TASK INPUT:
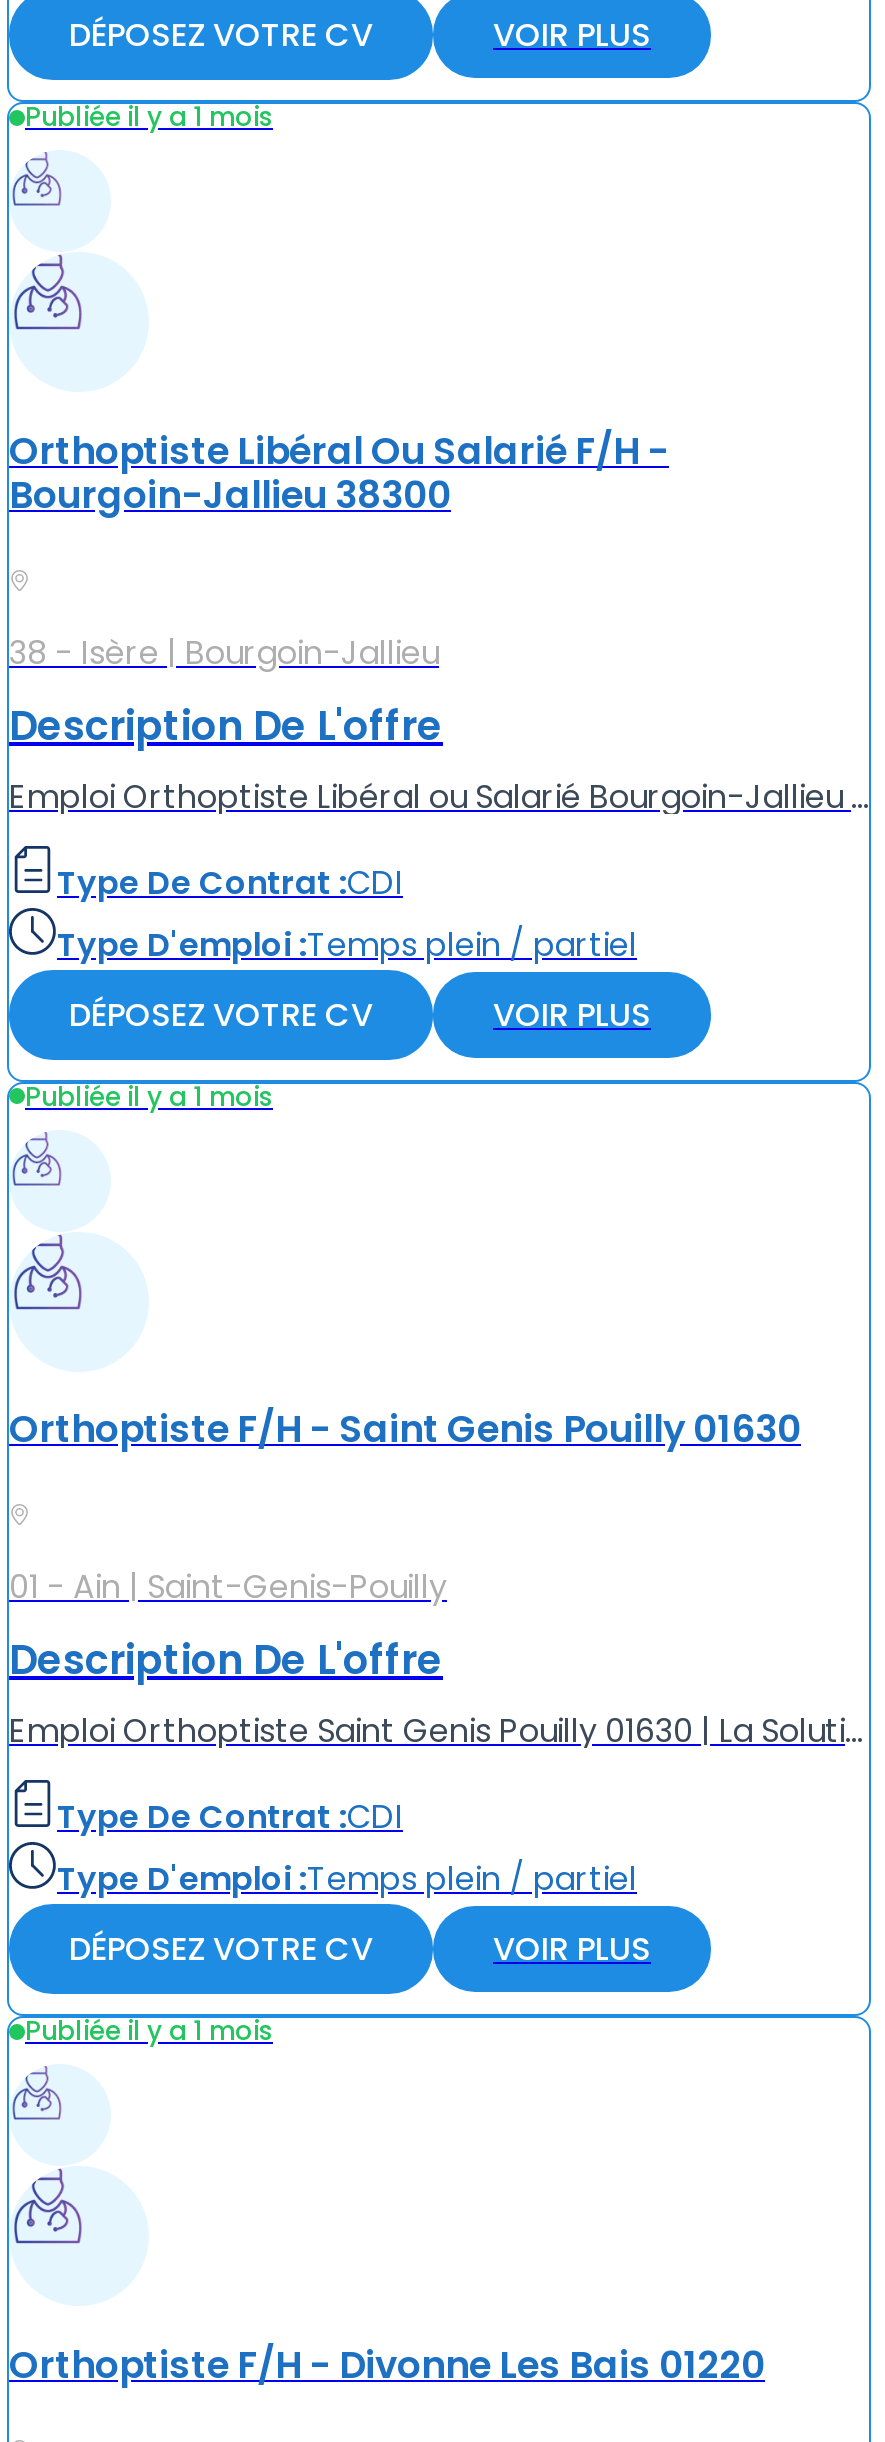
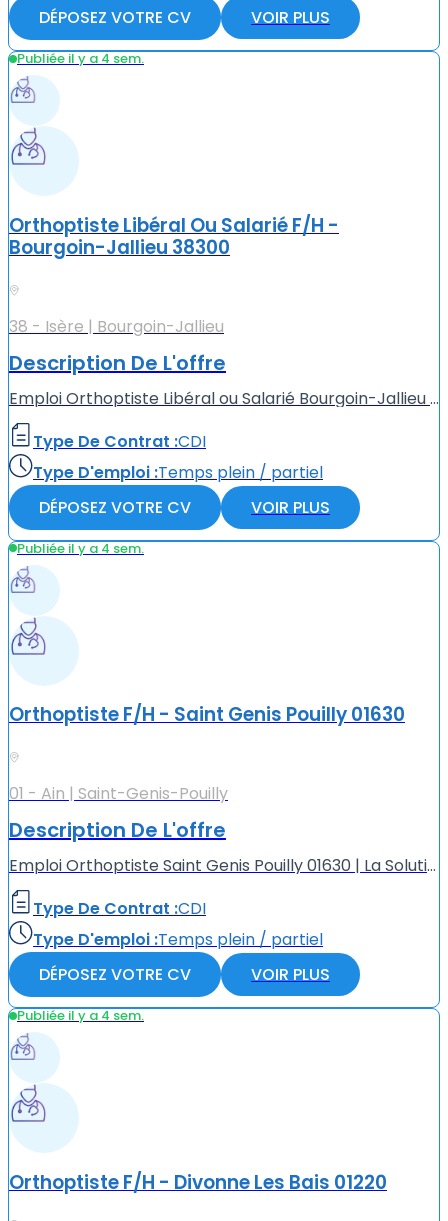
- Publiée il y a 1 mois
+ Publiée il y a 4 sem.

- Publiée il y a 1 mois
+ Publiée il y a 4 sem.

- Publiée il y a 1 mois
+ Publiée il y a 4 sem.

WHAT IS EXPECTED: Type the listing above out again exactly, and omit all pictures.

WRITTEN SOLUTION:
- Publiée il y a 1 mois
+ Publiée il y a 4 sem.

- Publiée il y a 1 mois
+ Publiée il y a 4 sem.

- Publiée il y a 1 mois
+ Publiée il y a 4 sem.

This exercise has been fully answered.